By Glenys Sim
Sept. 9 (Bloomberg) -- Copper slipped in Asia after rising from a seven-month low yesterday, as the U.S. government's seizure of lenders Fannie Mae and Freddie Mac boosted the dollar, eroding demand for raw materials as a hedge against inflation.
Futures fell as crude oil also declined and after the dollar strengthened to the highest since October 2007 yesterday as the bailout boosted confidence in the world's largest economy. Copper has fallen 6.5 percent in the past month as the dollar gained 4.9 percent against a weighted basket of six currencies.
``The U.S. government's decision on the weekend to take control of Fannie Mae and Freddie Mac was seen as supportive for the U.S. economic outlook, and so was a positive factor for base metals prices,'' David Moore, commodity strategist at Commonwealth Bank of Australia in Sydney, said today in a report. ``However, the firmer tone of the U.S. dollar against the euro worked in the opposite direction.''
Copper for delivery in three months declined 0.5 percent to $6,918 a metric ton on the London Metal Exchange, after rising yesterday from $6,852 a ton, the lowest since Jan. 23.
November-delivery copper fell as much as 0.9 percent to 54,650 yuan ($7,991) per ton, before trading unchanged at 55,160 a ton on the Shanghai Futures Exchange at 11:23 a.m.

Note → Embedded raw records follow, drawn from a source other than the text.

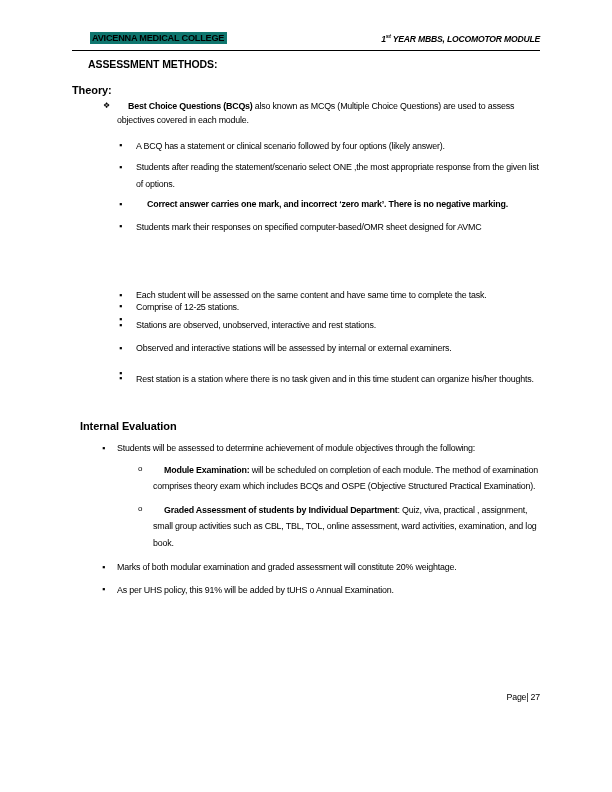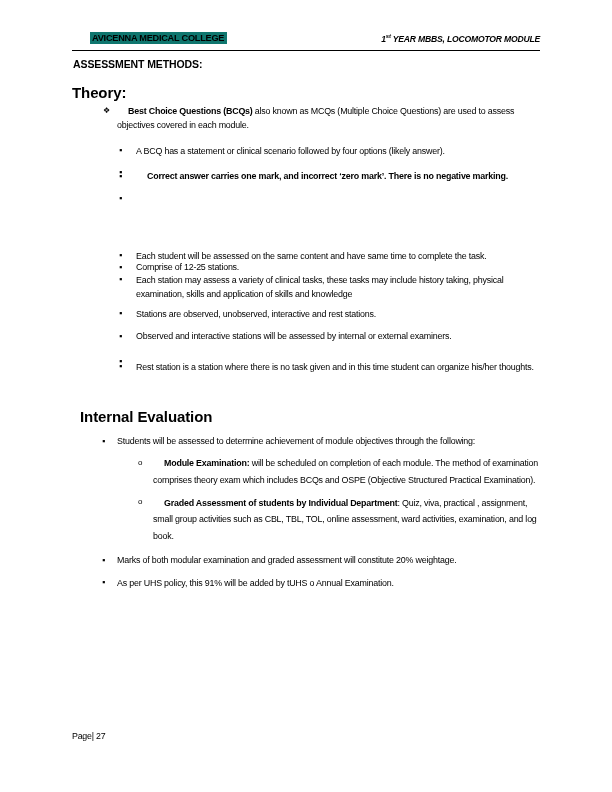--- a/index.html
+++ b/index.html
@@ -71,24 +71,24 @@
     position: absolute;
     left: 72px;
     top: 58px;
     width: 468px;
   }
 
   .sec-title {
     font-size: 10.5px;
     font-weight: bold;
     letter-spacing: -0.1px;
-    margin: 0 0 14px 1px;
+    margin: 0 0 14px 16px;
   }
   .sub-title {
-    font-size: 15px;
+    font-size: 11px;
     font-weight: bold;
     letter-spacing: -0.1px;
     margin: 0 0 4px 0;
   }
   .heading-line {
     font-size: 9.4px;
     font-weight: bold;
     letter-spacing: -0.25px;
     margin: 0;
   }
@@ -155,23 +155,23 @@
   .spacer-s { height: 7px; }
   .spacer-m { height: 11px; }
   .spacer-xl { height: 23px; }
   .line-loose { line-height: 1.85; }
   .line-mid   { line-height: 1.55; }
 
   
   .footer {
     position: absolute;
     left: 72px;
-    top: 731px;
+    top: 692px;
     width: 468px;
-    text-align: left;
+    text-align: right;
     font-size: 8.8px;
     letter-spacing: -0.2px;
   }
 </style>
 </head>
 <body>
 
 <div class="page">
 
   <div class="header">
@@ -197,54 +197,55 @@
 
     <div class="row lvl-disc">
       <span class="bullet">▪</span>
       <span class="txt">A BCQ has a statement or clinical scenario followed by four options (likely answer).</span>
     </div>
 
     <div class="spacer-s"></div>
 
     <div class="row lvl-disc line-loose">
       <span class="bullet">▪</span>
+      <span class="txt">Students after reading the statement/scenario select ONE ,the most appropriate response from the given list of options.</span>
     </div>
 
     <div class="spacer-s"></div>
 
     <div class="row lvl-disc">
       <span class="bullet">▪</span>
       <span class="txt"><b class="strong">Correct answer carries one mark, and incorrect ‘zero mark’. There is no negative marking.</b></span>
     </div>
 
     <div class="spacer-m"></div>
 
     <div class="row lvl-disc">
       <span class="bullet">▪</span>
+      <span class="txt">Students mark their responses on specified computer-based/OMR sheet designed for AVMC</span>
     </div>
 
     <div class="spacer-xl"></div>
     <div class="spacer-m"></div>
 
 
     <div class="spacer-xl"></div>
 
     <div class="row lvl-disc">
       <span class="bullet">▪</span>
       <span class="txt">Each student will be assessed on the same content and have same time to complete the task.</span>
     </div>
 
     <div class="row lvl-disc">
       <span class="bullet">▪</span>
       <span class="txt">Comprise of 12-25 stations.</span>
     </div>
 
     <div class="row lvl-disc line-mid">
       <span class="bullet">▪</span>
-      <span class="txt">Each station may assess a variety of clinical tasks, these tasks may include history taking, physical examination, skills and application of skills and knowledge</span>
     </div>
 
     <div class="spacer-s"></div>
 
     <div class="row lvl-disc">
       <span class="bullet">▪</span>
       <span class="txt">Stations are observed, unobserved, interactive and rest stations.</span>
     </div>
 
     <div class="spacer-m"></div>

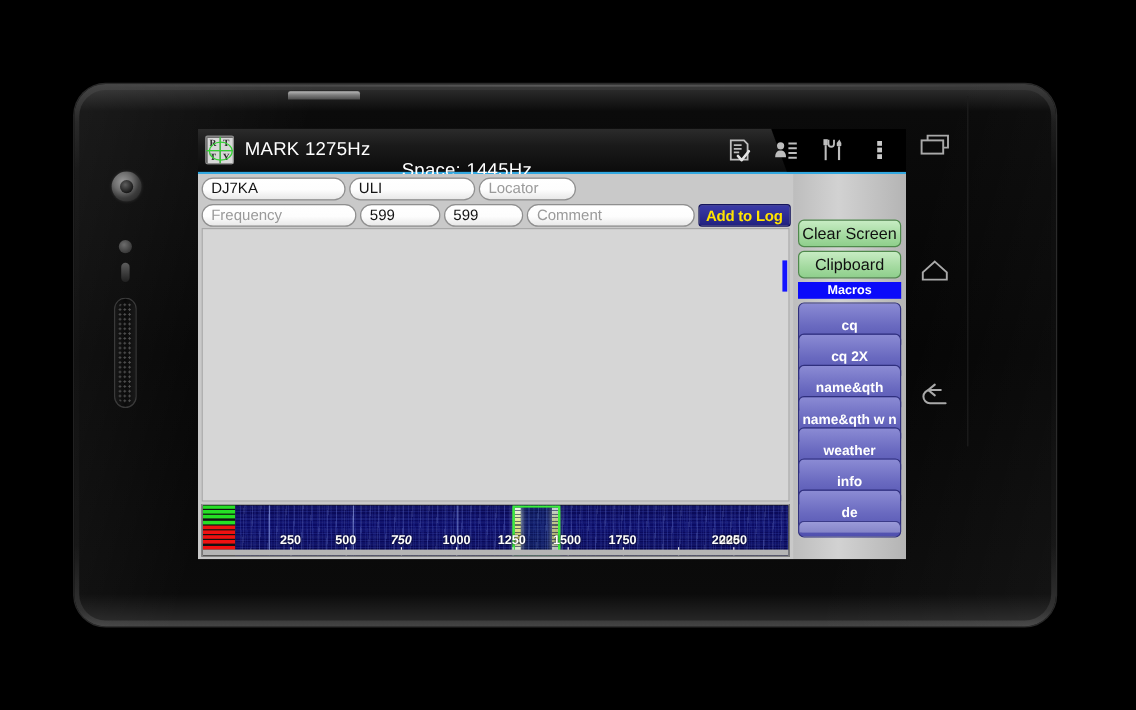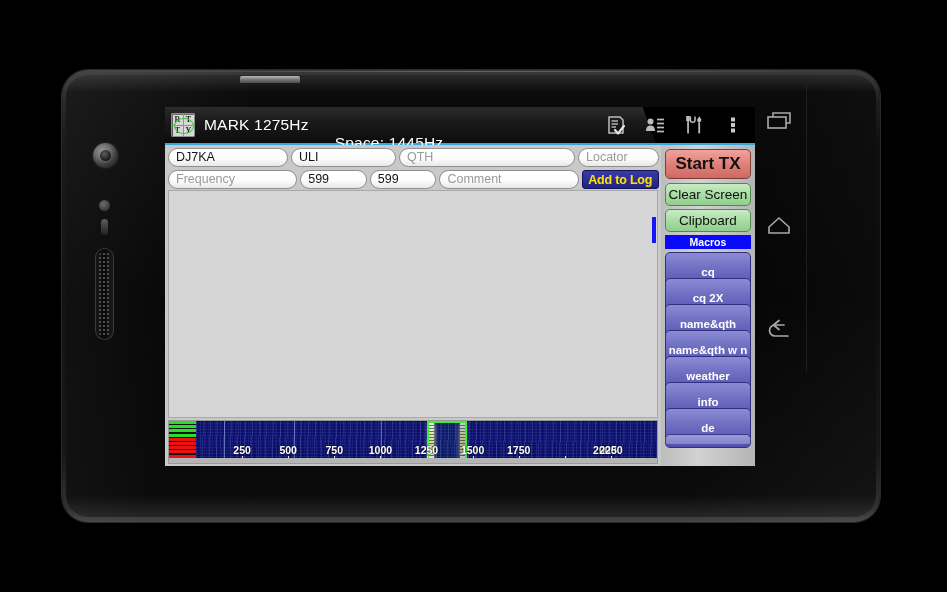--- a/index.html
+++ b/index.html
@@ -258,23 +258,20 @@
 
       <div class="left-col">
 
         <div class="rowf" id="row1">
             <div class="fld" style="width: 120px;">
               <span class="val">DJ7KA</span>
             </div>
             <div class="fld" style="width: 105px;">
               <span class="val">ULI</span>
             </div>
-            <div class="fld" style="width: 176px;">
-              <span class="ph">QTH</span>
-            </div>
             <div class="fld" style="width: 81px;">
               <span class="ph">Locator</span>
             </div>
           </div>
         <div class="rowf" id="row2">
             <div class="fld" style="width: 130px;">
               <span class="ph">Frequency</span>
             </div>
             <div class="fld" style="width: 67px;">
               <span class="val">599</span>
@@ -318,40 +315,39 @@
               <div class="mseg r"></div>
               <div class="mseg r"></div>
               <div class="mseg r"></div>
             </div>
           <div class="axis" id="axis">
               <div class="tick" style="left: 46.1px;"></div>
               <div class="tlab" style="left: 46.1px;">250</div>
               <div class="tick" style="left: 92.2px;"></div>
               <div class="tlab" style="left: 92.2px;">500</div>
               <div class="tick" style="left: 138.3px;"></div>
-              <div class="tlab" style="left: 138.3px;">750</div>
+              <div class="tlab" style="left: 138.3px; font-style: italic;">750</div>
               <div class="tick" style="left: 184.4px;"></div>
               <div class="tlab" style="left: 184.4px;">1000</div>
               <div class="tick" style="left: 230.5px;"></div>
               <div class="tlab" style="left: 230.5px;">1250</div>
               <div class="tick" style="left: 276.6px;"></div>
               <div class="tlab" style="left: 276.6px;">1500</div>
               <div class="tick" style="left: 322.7px;"></div>
               <div class="tlab" style="left: 322.7px;">1750</div>
               <div class="tick" style="left: 368.8px;"></div>
               <div class="tlab" style="left: 368.8px; margin-left: 40px;">2000</div>
               <div class="tick" style="left: 414.9px;"></div>
               <div class="tlab" style="left: 414.9px;">2250</div>
             </div>
           <div class="axis-base"></div>
         </div>
       </div>
 
       <div class="right-col">
-        <div class="rb rb-tx">Start TX</div>
         <div class="rb rb-green rb-clear">Clear Screen</div>
         <div class="rb rb-green rb-clip">Clipboard</div>
         <div class="macros-hdr">Macros</div>
         <div id="macrolist">
             <div class="rb rb-macro" style="top: 107px;">cq</div>
             <div class="rb rb-macro" style="top: 133px;">cq 2X</div>
             <div class="rb rb-macro" style="top: 159px;">name&amp;qth</div>
             <div class="rb rb-macro" style="top: 185px;">name&amp;qth w n</div>
             <div class="rb rb-macro" style="top: 211px;">weather</div>
             <div class="rb rb-macro" style="top: 237px;">info</div>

Singapore time.
The dollar traded at $1.4109 per euro, firmer than $1.4128 in New York yesterday, when it rose 1.5 percent to touch $1.4054, the strongest since Oct. 9. The stronger dollar also weighed on oil with the contract for October delivery falling as much as $1.24, or 1.2 percent, to $105.10 a barrel and traded at $105.23 at 11:29 a.m. Singapore time on the New York Mercantile Exchange.
Gains Ahead
``In the short-term we believe recent extreme volatility is likely to continue, we also believe prices could re-challenge previous highs before year end, particularly if further supply problems materialize,'' Morgan Stanley analysts led by Hussein Allidina wrote in report e-mailed yesterday.

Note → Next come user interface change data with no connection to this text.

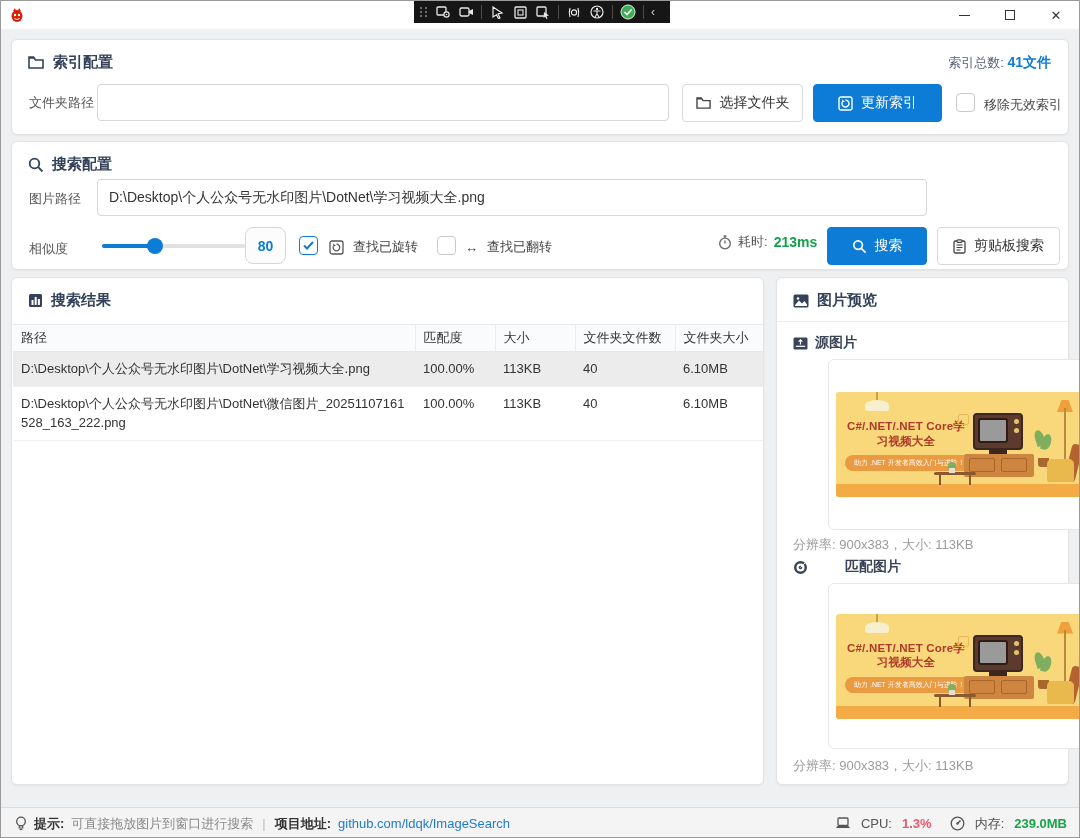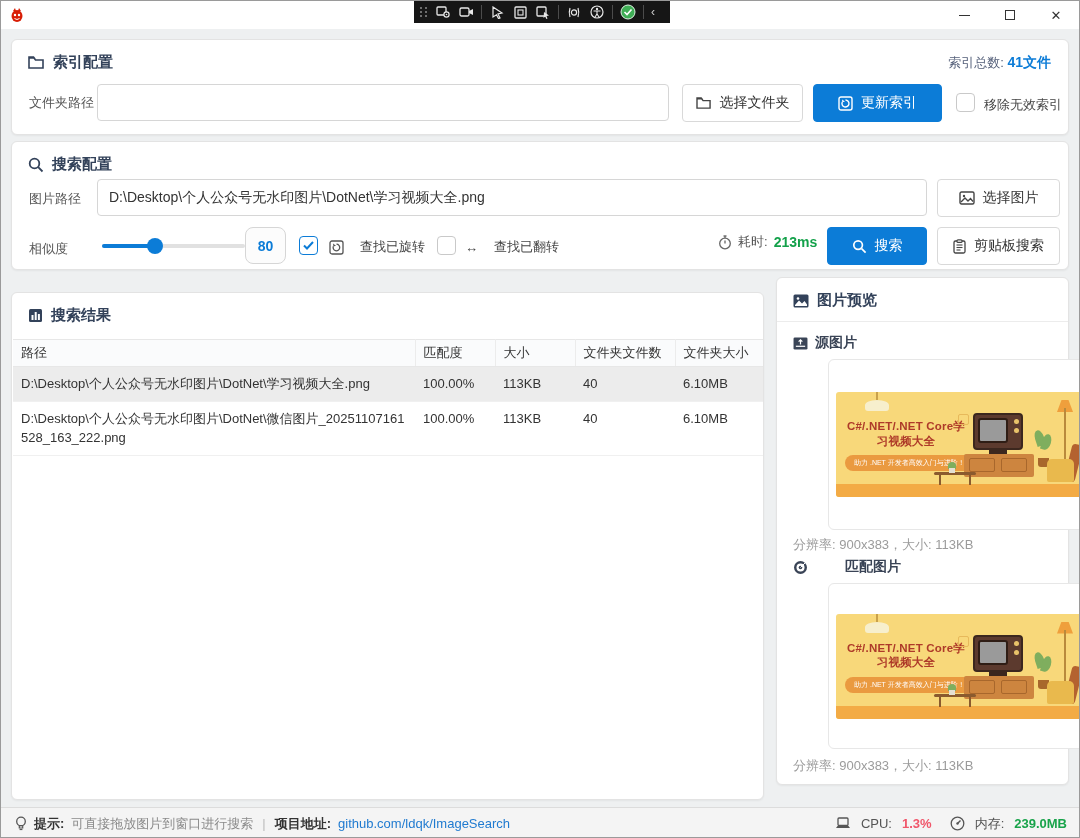--- a/index.html
+++ b/index.html
@@ -21,21 +21,21 @@
   .grip { display:grid; grid-template-columns:3px 3px; gap:2px; }
   .grip i { width:2px; height:2px; background:#8b8b8b; border-radius:50%; }
   .tb-sep { width:1px; height:14px; background:#4c4c4c; }
   .tb-ic { width:16px; height:16px; flex:none; display:flex; align-items:center; justify-content:center; }
   .tb-chev { color:#cfcfcf; font-size:12px; }
 
   
   .card { position:absolute; background:#fff; border:1px solid #e3e3e3; border-radius:6px; box-shadow:0 1px 2px rgba(0,0,0,.05); }
   #card-index   { left:10px; top:38px;  width:1058px; height:96px; }
   #card-search  { left:10px; top:140px; width:1058px; height:129px; }
-  #card-results { left:10px; top:291px; width:753px;  height:508px; }
+  #card-results { left:10px; top:276px; width:753px;  height:508px; }
   #card-preview { left:775px; top:276px; width:293px; height:508px; }
 
   .card-h { position:absolute; left:16px; top:13px; display:flex; align-items:center; gap:8px; font-size:15px; font-weight:bold; color:#33425a; }
   .f-label { position:absolute; font-size:13px; color:#555; }
   .text-input { position:absolute; height:37px; border:1px solid #d6d6d6; border-radius:4px; background:#fff; font-size:14px; color:#333; padding:0 11px; font-family:inherit; outline:none; }
 
   .btn { position:absolute; height:38px; border-radius:4px; display:flex; align-items:center; justify-content:center; gap:8px; font-size:14px; }
   .btn-outline { background:#fff; border:1px solid #d9d9d9; color:#333; }
   .btn-primary { background:#0c7cd7; border:1px solid #0c7cd7; color:#fff; }
 
@@ -45,21 +45,21 @@
   
   .index-total { position:absolute; right:17px; top:14px; font-size:13px; color:#55607a; }
   .index-total b { color:#0c7cd7; font-size:14px; }
 
   
   .slider { position:absolute; left:90px; top:96px; width:143px; height:16px; }
   .slider .track { position:absolute; left:0; right:0; top:6px; height:4px; background:#e1e1e1; border-radius:2px; }
   .slider .fill { position:absolute; left:0; top:6px; height:4px; width:37%; background:#0c7cd7; border-radius:2px; }
   .slider .thumb { position:absolute; left:37%; top:0; width:16px; height:16px; margin-left:-8px; border-radius:50%; background:#0c7cd7; }
   .sim-box { position:absolute; left:233px; top:85px; width:41px; height:37px; border:1px solid #d6d6d6; border-radius:8px; display:flex; align-items:center; justify-content:center; color:#0c7cd7; font-weight:bold; font-size:14px; background:#fcfcfc; }
-  .chk-label { position:absolute; font-size:13px; color:#444; display:flex; align-items:center; gap:16px; }
+  .chk-label { position:absolute; font-size:13px; color:#444; display:flex; align-items:center; gap:9px; }
   .elapsed { position:absolute; left:706px; top:91px; font-size:13px; color:#555; display:flex; align-items:center; gap:6px; }
   .elapsed b { color:#13a14a; font-size:14px; }
 
   
   .rtable { position:absolute; left:1px; top:46px; width:750px; border-collapse:collapse; table-layout:fixed; font-size:13px; }
   .rtable th { background:#fafbfc; border-top:1px solid #e7e7e7; border-bottom:1px solid #e7e7e7; border-right:1px solid #ececec; text-align:left; font-weight:normal; color:#333; padding:4px 8px; height:18px; }
   .rtable th:last-child { border-right:none; }
   .rtable td { vertical-align:top; padding:7px 8px; color:#333; border-bottom:1px solid #f0f0f0; word-break:break-all; line-height:1.5; }
   .rtable tr.selected td { background:#ececec; }
   .c-path{width:402px}.c-match{width:80px}.c-size{width:80px}.c-files{width:100px}.c-fsize{width:88px}
@@ -241,28 +241,20 @@
   <div class="card" id="card-search">
     <div class="card-h">
       <svg width="16" height="16" viewBox="0 0 16 16">
           <circle cx="6.5" cy="6.5" r="4.8" fill="none" stroke="#33425a" stroke-width="1.8"></circle>
           <line x1="10.2" y1="10.2" x2="14.5" y2="14.5" stroke="#33425a" stroke-width="1.8"></line>
         </svg>
       <span>搜索配置</span>
     </div>
     <span class="f-label" style="left:17px;top:48px;">图片路径</span>
     <input class="text-input" style="left: 85px; top: 37px; width: 830px;" value="D:\Desktop\个人公众号无水印图片\DotNet\学习视频大全.png">
-    <div class="btn btn-outline" style="left:925px;top:37px;width:123px;">
-      <svg width="16" height="14" viewBox="0 0 16 14">
-          <rect x="1" y="1" width="14" height="12" rx="1.5" fill="none" stroke="#444" stroke-width="1.4"></rect>
-          <circle cx="5" cy="5" r="1.2" fill="#444"></circle>
-          <path d="M2 11 L6 7 L9 10 L11.5 7.5 L14 10.5" fill="none" stroke="#444" stroke-width="1.3"></path>
-        </svg>
-      <span>选择图片</span>
-    </div>
 
     <span class="f-label" style="left:17px;top:98px;">相似度</span>
     <div class="slider">
       <div class="track"></div>
       <div class="fill"></div>
       <div class="thumb"></div>
     </div>
     <div class="sim-box">80</div>
 
     <span class="checkbox checked" style="left:287px;top:94px;">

Copper prices are expected to rise again in this year as Chinese buying accelerates and warehouse stocks become very tight again as Chinese consumers restock over the next six to nine months, ``with the expected stimulus/reflationary package resulting in a re-acceleration in growth,'' Allidina wrote.
Among other LME-traded metals, aluminum was down 0.3 percent at $2,642 a ton and zinc fell 1.7 percent to $1,740. Lead, nickel and tin had not traded as of 11:23 a.m. in Singapore.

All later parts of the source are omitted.